**Try it**
Search the material below for the string "DeLonghi" and list each line that holds it.

**Provided entries**

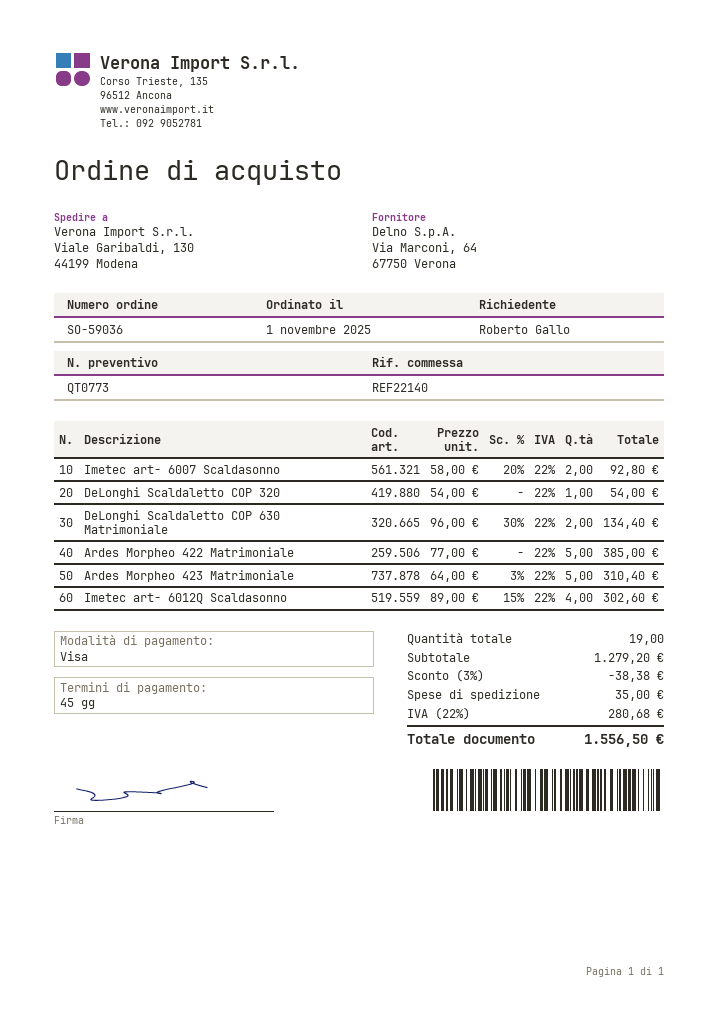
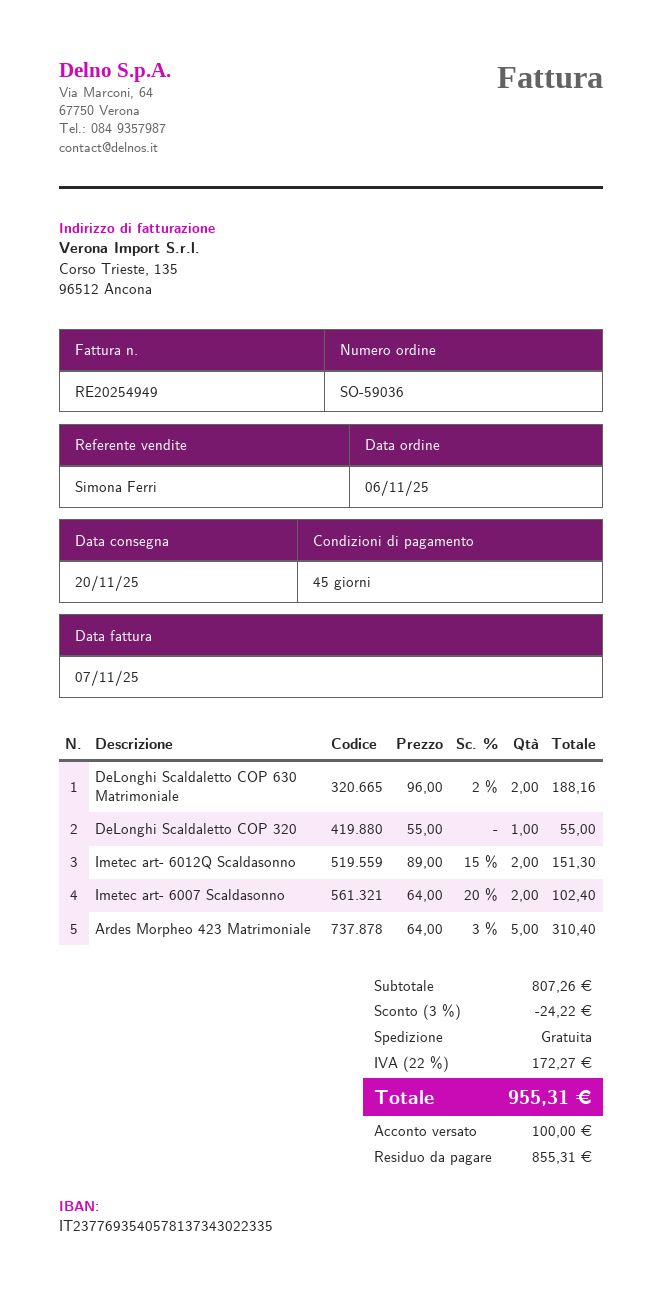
order date: 2025-11-01 -> 2025-11-06
Imetec art- 6007 Scaldasonno: 2 x 58.00 - 20% = 92.80 -> 2 x 64.00 - 20% = 102.40
DeLonghi Scaldaletto COP 320: 1 x 54.00 = 54.00 -> 1 x 55.00 = 55.00
DeLonghi Scaldaletto COP 630 Matrimoniale: 2 x 96.00 - 30% = 134.40 -> 2 x 96.00 - 2% = 188.16
Ardes Morpheo 422 Matrimoniale: 5 x 77.00 = 385.00 -> none
Imetec art- 6012Q Scaldasonno: 4 x 89.00 - 15% = 302.60 -> 2 x 89.00 - 15% = 151.30
subtotal: 1279.20 -> 807.26
discount: 3% = 38.38 -> 3% = 24.22
shipping: 35.00 -> 0.00
tax: 22% = 280.68 -> 22% = 172.27
total: 1556.50 -> 955.31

**Output for this task**
DeLonghi Scaldaletto COP 320: 1 x 54.00 = 54.00 -> 1 x 55.00 = 55.00
DeLonghi Scaldaletto COP 630 Matrimoniale: 2 x 96.00 - 30% = 134.40 -> 2 x 96.00 - 2% = 188.16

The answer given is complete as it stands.